Last weekend, on top of a parking garage in Downtown Denver, a Power Ranger could be seen struggling with a parking meter. Meanwhile, Bane and Poison Ivy were spotted swaddling their infant Batman. This scene could mean only one thing – Comic Con was in town.
The Denver Comic Con took place in Downtown Denver last weekend. Fans of all ages flocked to the Colorado Convention Center to collectively celebrate the quirky joys of pop culture. This convention was an opportunity for Colorado comic, movie and video game enthusiasts to come together and emphatically plant their nerd flag on the media landscape.
Comic Con is the only place that can make you feel foolish for not wearing a costume. I was in the minority by wearing regular clothes to the event. Even though I was one of the few who did not dress up, I was complimented on my Scott Pilgrim costume. Looking at everybody’s creative costumes was one of the most entertaining parts of the convention.

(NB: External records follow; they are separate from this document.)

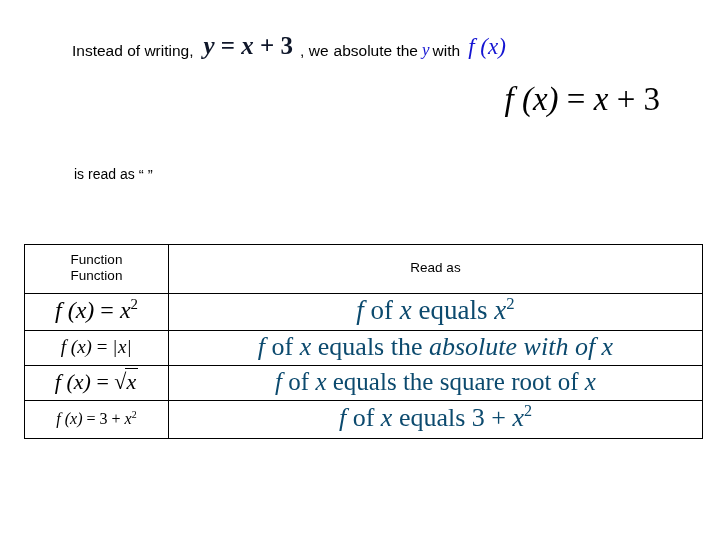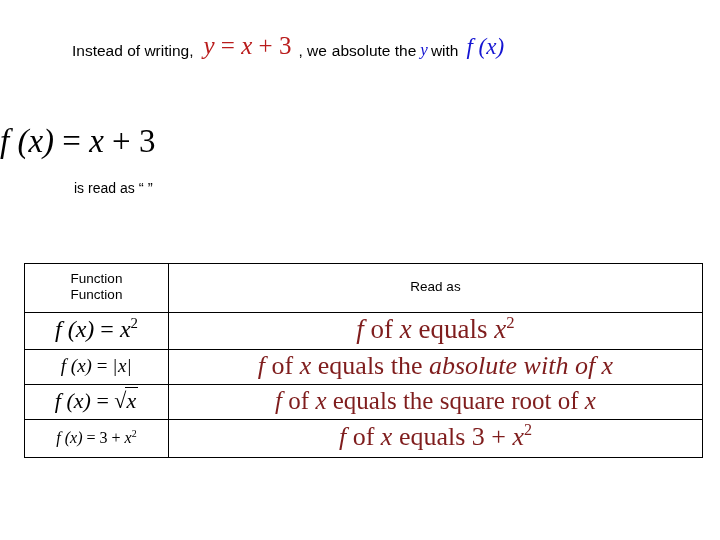"y = x + 3" #line1 .eq1 { color: #b91c1c -> #0f172a; font-weight: none -> bold }
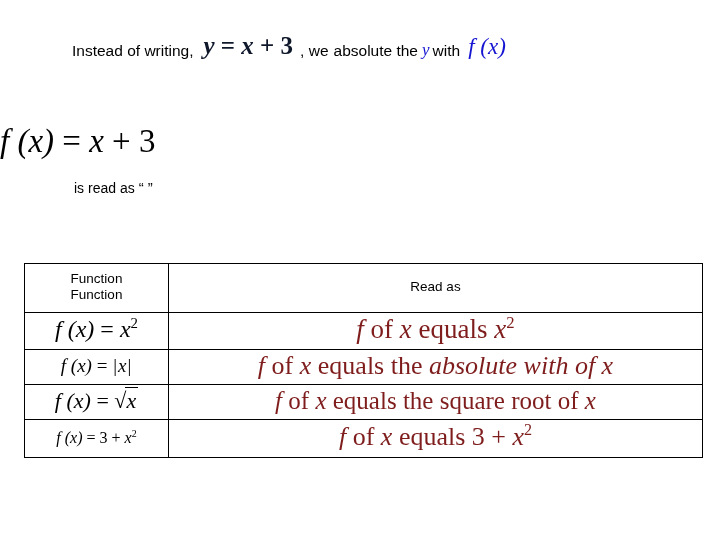"f (x) = x +" #display-eq { margin-top: 42px -> none; text-align: left -> right }
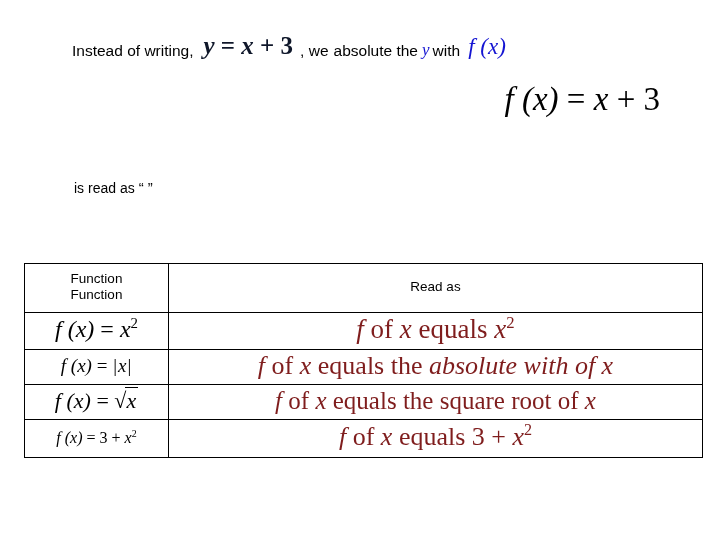"is read as" #line3 { align-items: flex-end -> center }
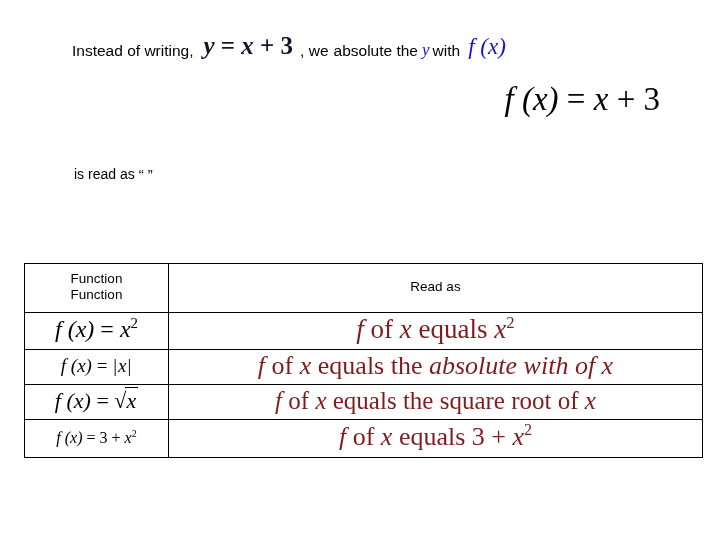"Function" #notation-table { top: 263px -> 244px }
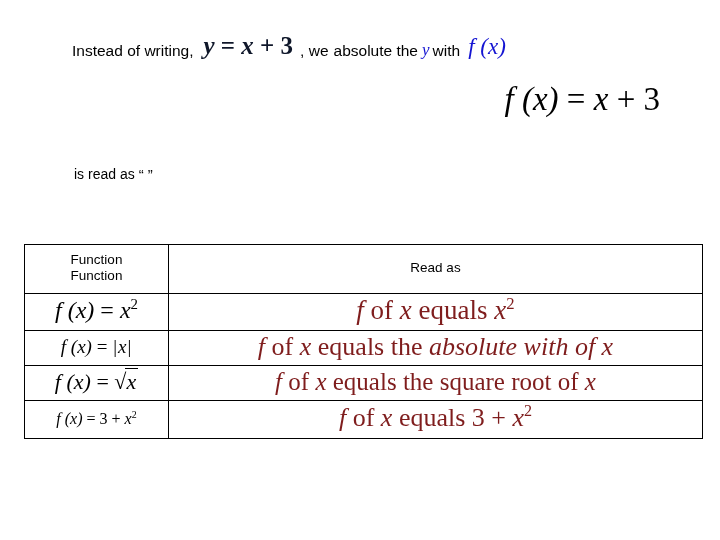"f of x equals x2" .cell-read { color: #7f1d1d -> #0c4a6e }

The panels stood out as the highlight of the convention. Some panels, like a lecture about how to start a podcast, were designed to be informative. Less serious panels were also held, like a Q&A with the voice of Batman, Kevin Conroy, who went into detail about his work on the Batman video games.
Denver Comic Con had a diverse audience, spanning all ages and genders. Sunday, a panel called “Importance of Strong Female Characters” filled the room to capacity. On this day alone there were eight panels devoted solely to celebrating and promoting diversity in comic books, TV and movies.

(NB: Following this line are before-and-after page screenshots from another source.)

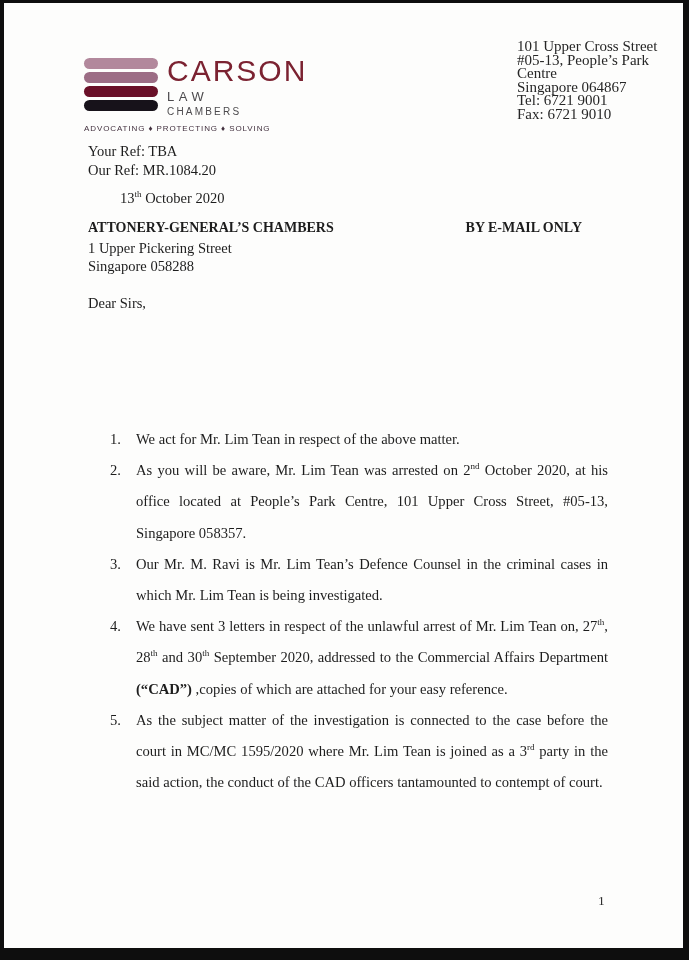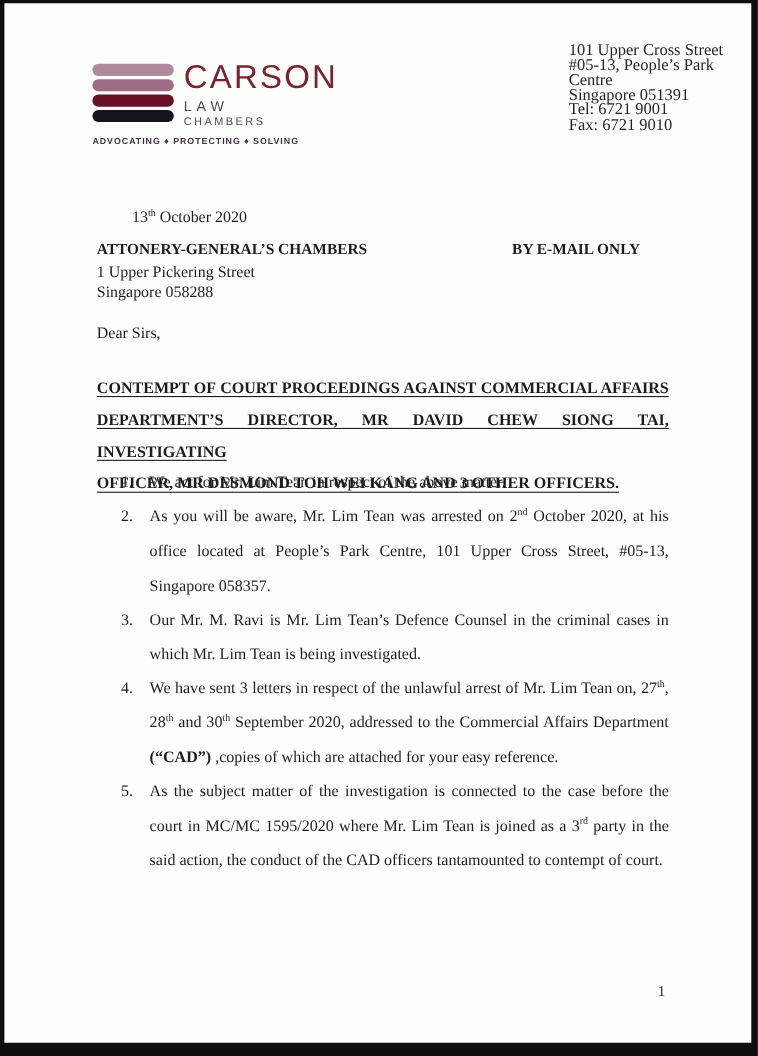"Singapore 051391" div { text: 051391 -> 064867 }
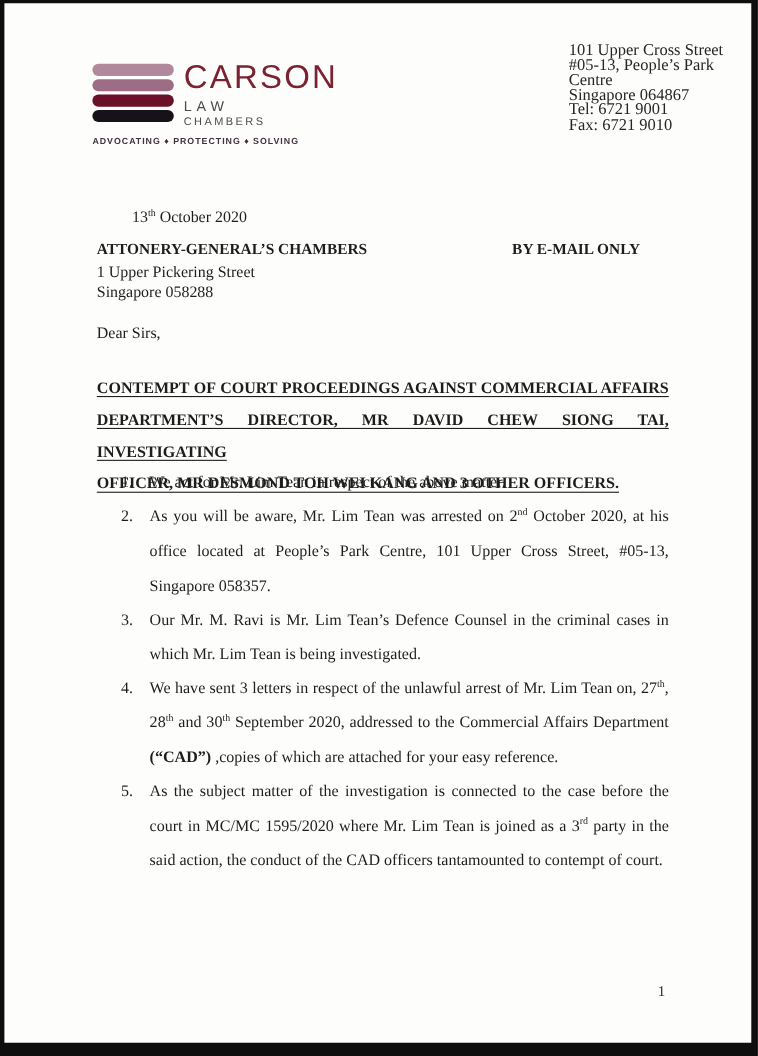"ADVOCATING ♦ PROTECTING ♦ SOLVING" .tagline { font-weight: bold -> normal }
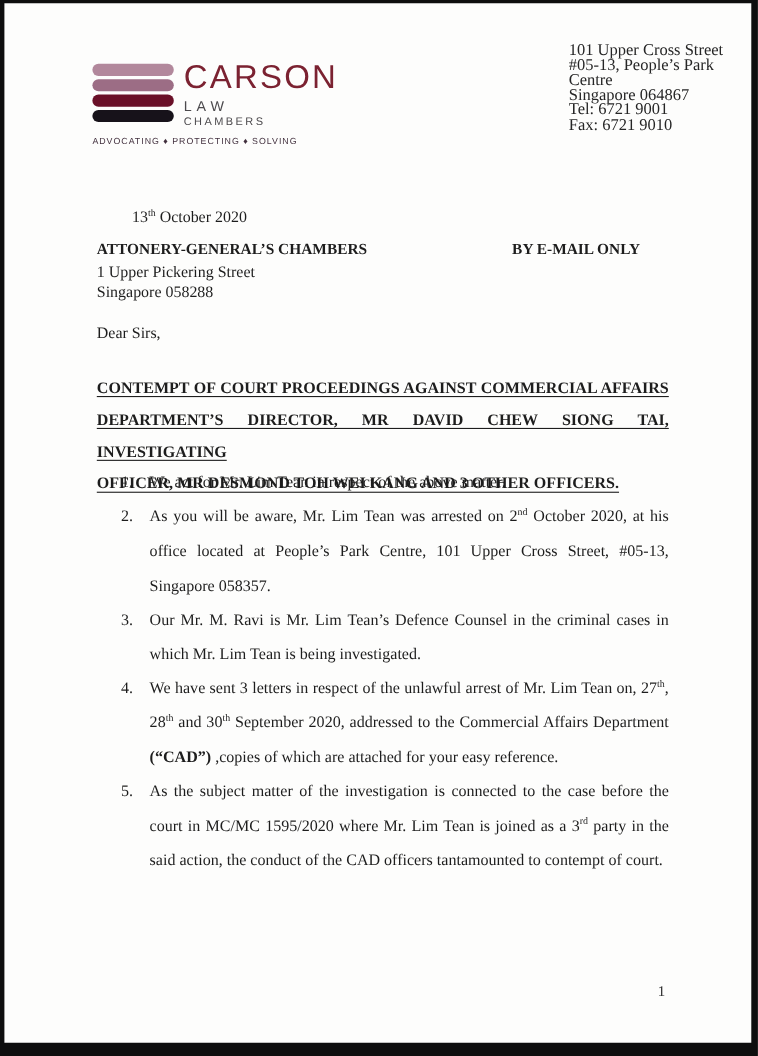"Your Ref: TBA" div.abs { html: none -> <div> <div>Your Ref: TBA</div> <div>Our Ref: MR.1084.20</div> </div> }
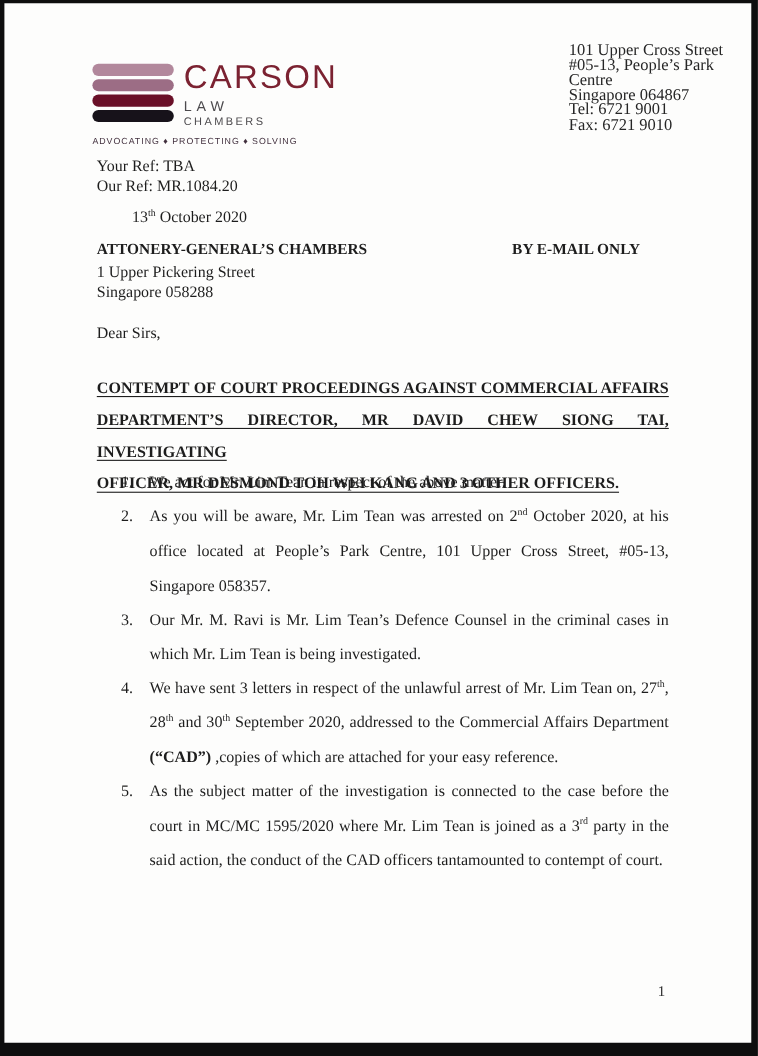"CONTEMPT OF COURT PROCEEDINGS AGAINST" div.abs { html: <div> <div>CONTEMPT OF COURT PROCEEDINGS AGAINST COMMERCIAL AFFAIRS</div> <div>DEPARTMENT’S DIRECTOR, MR DAVID CHEW SIONG TAI, INVESTIGATING</div> <div>OFFICER, MR DESMOND TOH WEI KANG AND 3 OTHER OFFICERS.</div> </div> -> none }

I was relieved to see a wide range of ages and both genders at the convention. It is important for varied opinions from different backgrounds to contribute to the comic industry. I appreciate Denver Comic Con’s effort to celebrate diversity. Openness like that helps bring in fresh perspectives to contribute to the culture.

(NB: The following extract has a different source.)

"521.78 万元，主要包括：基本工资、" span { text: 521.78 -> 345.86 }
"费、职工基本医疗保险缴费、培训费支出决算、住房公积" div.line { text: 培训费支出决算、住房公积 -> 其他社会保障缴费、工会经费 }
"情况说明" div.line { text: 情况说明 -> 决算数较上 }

Contrary to the name, Denver Comic Con’s focus reached far beyond comics. A panel, exhibit, workshop or Q&A could be found for almost any niche interest. Events ranged from a workshop exploring how to make a living making comics, with advice from current creators, to a Q&A with Reading Rainbow star Lavar Burton.
As a first time convention attendee, I was initially overwhelmed by the sea of people flooding into the convention center. I was put at ease after sitting in on the first panel of the day. The Colorado chapter of the International Game Developers Association explained the process of becoming a game developer. In the panel they pointed out that 59 percent of Americans play video games and urged the audience to consider video games an art form. I agree with this position, so I felt at home.
Denver Comic Con has existed for three years, according to the Denver Comic Con website. The convention was created in conjunction with the non-profit Comic Book Classroom. Part of the proceeds from the growing convention are donated to the Comic Book Classroom in an effort to promote literacy in kids through comic books. Additionally, the Denver Comic Con website said the inaugural event’s attendance increased in 2013 from 21,000 to 61,000 attendees.
Denver Comic Con is a new and bizarre tradition in Denver. It is equal parts strange and delightful to see a girl dressed as Han Solo play Guitar Hero against a Wookie in the convention lobby. That is the appeal of Denver Comic Con: it has no boundaries. The convention allows attendees free reign to express themselves, among friends.